◆ Instructions to follow ◆
Go through the records and copy each line where the word "none" occurs.

(Records begins)

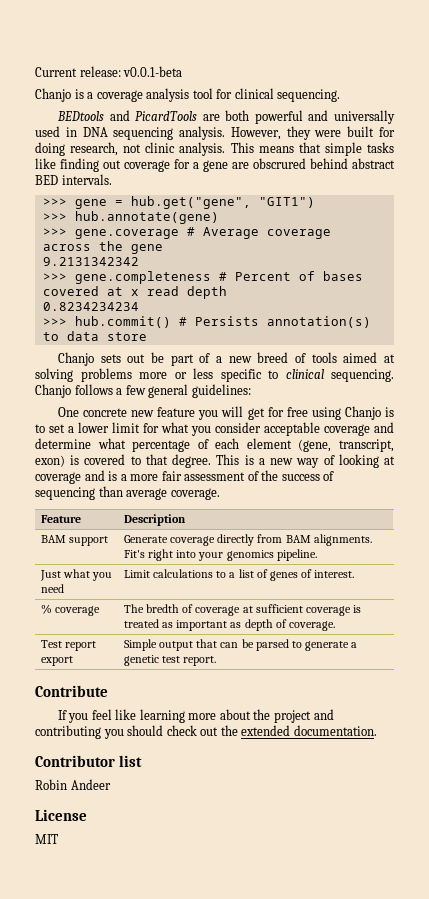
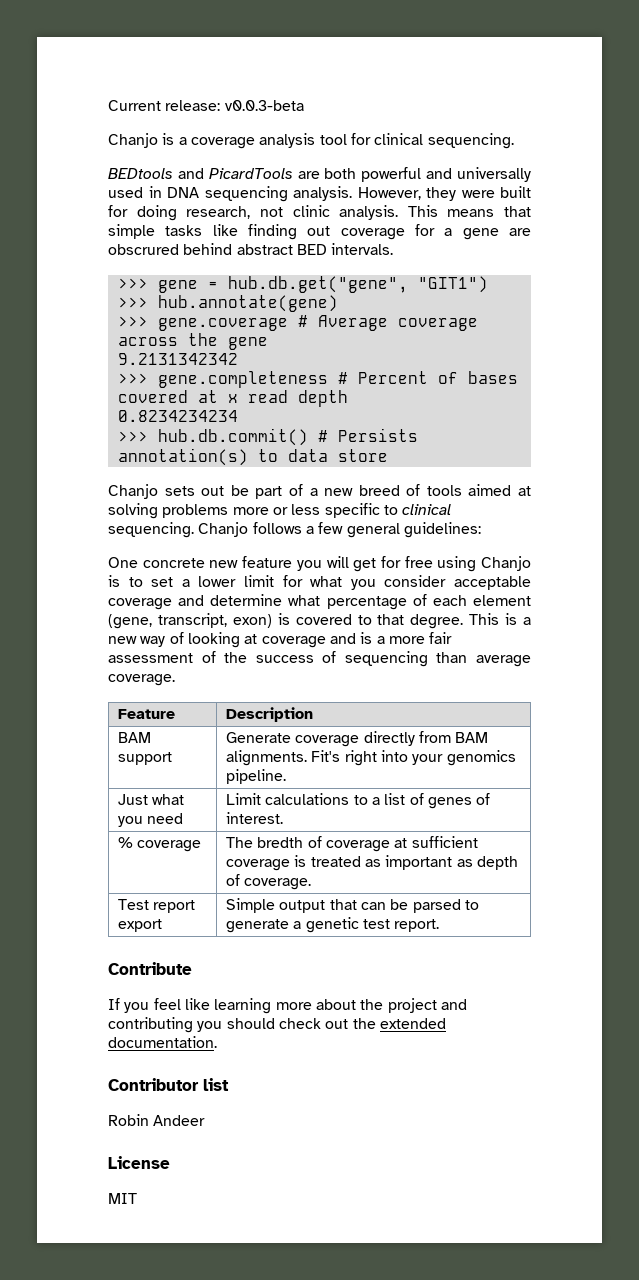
[123,66,183,77] v0.0.1-beta -> [224,100,304,111] v0.0.3-beta
[130,196,251,209] hub.get("gene", -> [227,276,408,293] hub.db.get("gene",
[74,316,171,328] hub.commit() -> [157,428,308,446] hub.db.commit()

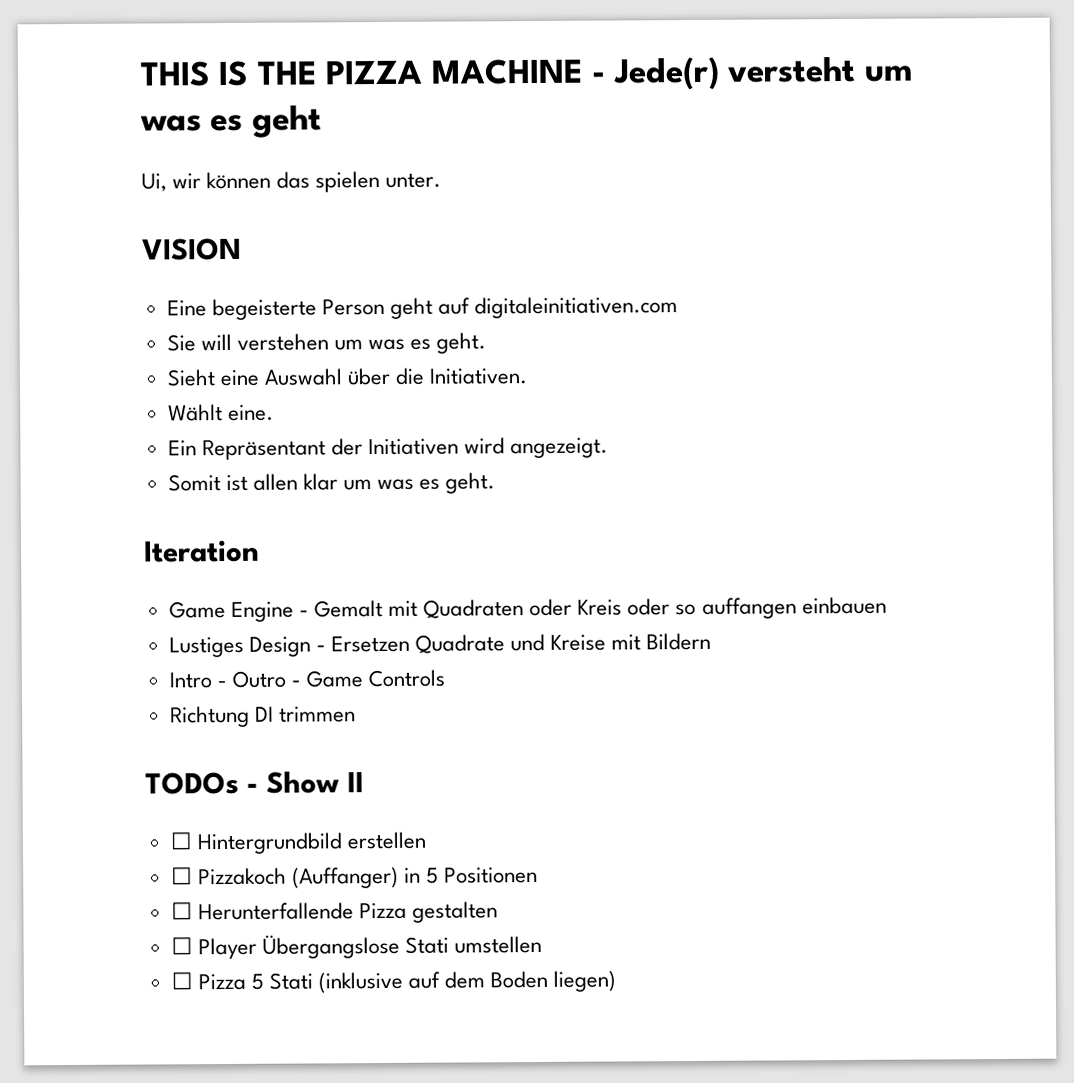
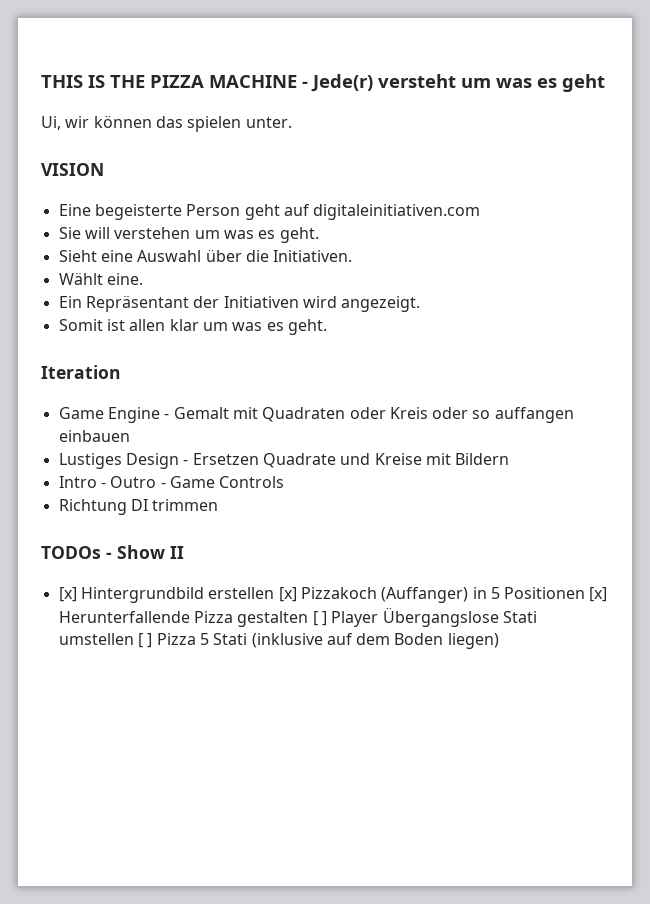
[169,832,192,850] ☐ -> [58,587,77,602] [x]
[170,867,193,885] // ☐ -> [278,587,297,602] [x]
[170,902,193,920] // ☐ -> [589,587,608,602] [x]
[170,937,193,955] // ☐ -> [312,611,327,626] [ ]
[170,972,193,990] // ☐ -> [137,633,153,648] [ ]

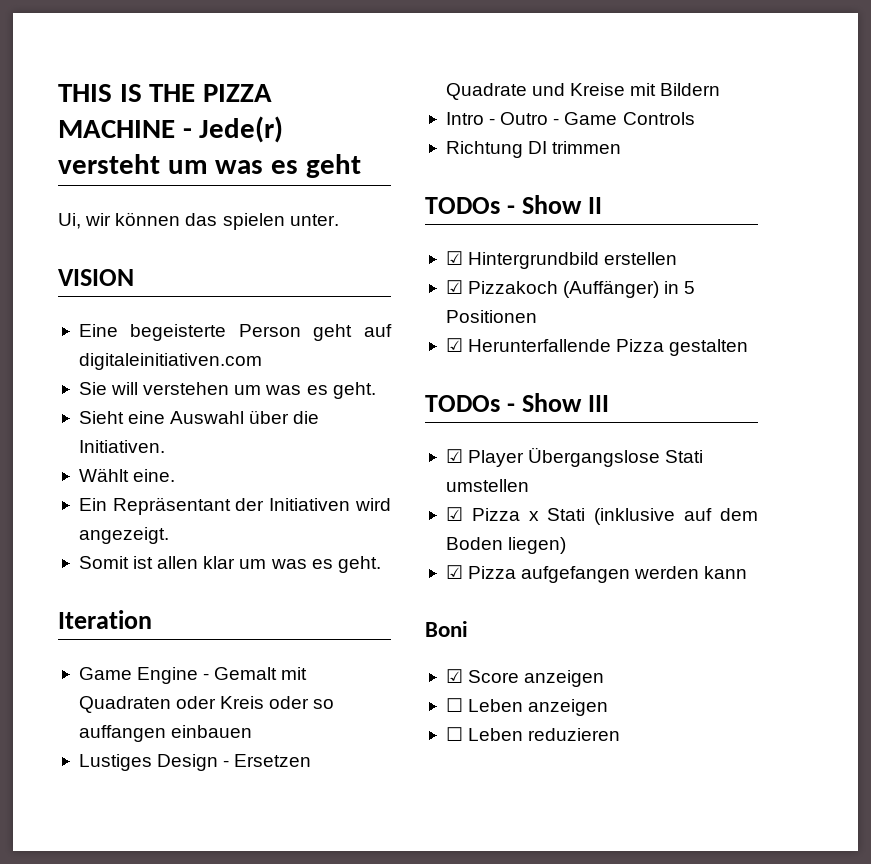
[58,587,77,602] [x] -> [445,251,463,265] ☑
[278,587,469,603] [x] Pizzakoch (Auffanger) -> [445,280,660,298] // ☑ Pizzakoch (Auffänger)
[589,587,608,602] [x] -> [445,338,463,352] // ☑
[312,611,327,626] [ ] -> [425,393,609,412] [445,449,463,463] // TODOs - Show III // ☑
[137,633,209,648] [ ] Pizza 5 -> [445,507,539,521] // ☑ Pizza x
(499, 641) none -> [445,565,748,583] [425,621,468,637] [445,669,605,687] [445,698,609,716] [445,727,621,741] // ☑ Pizza aufgefangen werden kann // Boni // ☑ Score anzeigen // ☐ Leben anzeigen // ☐ Leben reduzieren

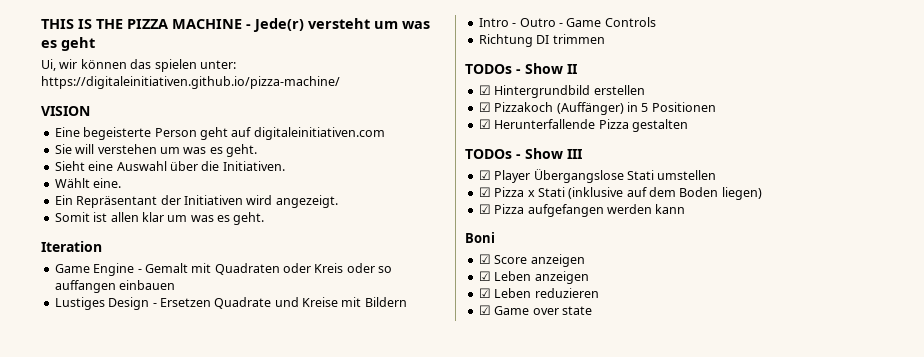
[289,214,339,226] unter. -> [199,60,236,69] [41,76,340,89] unter: https://digitaleinitiativen.github.io/pizza-machine/
[445,698,463,712] ☐ -> [478,271,491,281] ☑
[445,727,463,741] ☐ -> [478,288,491,298] ☑
(621, 734) none -> [478,305,592,315] // ☑ Game over state

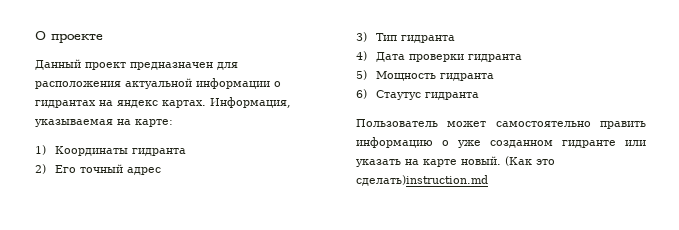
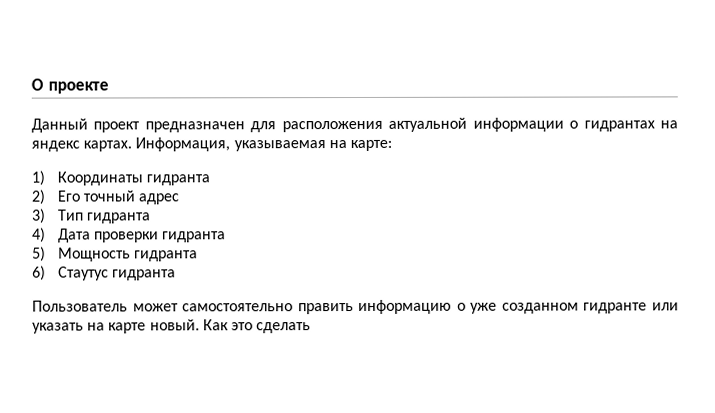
[505,156,555,166] [356,175,488,186] (Как это сделать)instruction.md -> [202,319,312,334] Как это сделать

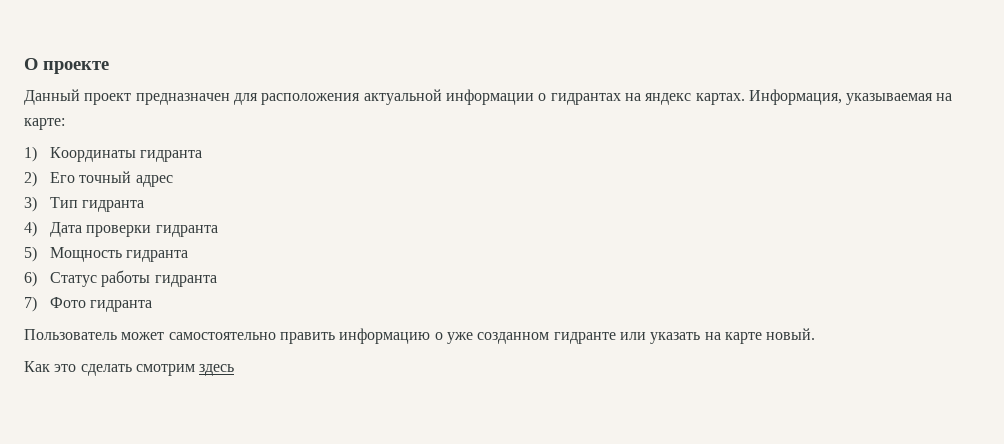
[57,266,109,281] Стаутус -> [50,270,217,287] [24,296,87,312] Статус работы гидранта // 7) Фото
(200, 325) none -> (816, 334) //
(312, 328) none -> [135,364,235,376] смотрим здесь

(Records ends)

◆ Solution to the exercise ◆
(499, 641) none -> [445,565,748,583] [425,621,468,637] [445,669,605,687] [445,698,609,716] [445,727,621,741] // ☑ Pizza aufgefangen werden kann // Boni // ☑ Score anzeigen // ☐ Leben anzeigen // ☐ Leben reduzieren
(621, 734) none -> [478,305,592,315] // ☑ Game over state
(200, 325) none -> (816, 334) //
(312, 328) none -> [135,364,235,376] смотрим здесь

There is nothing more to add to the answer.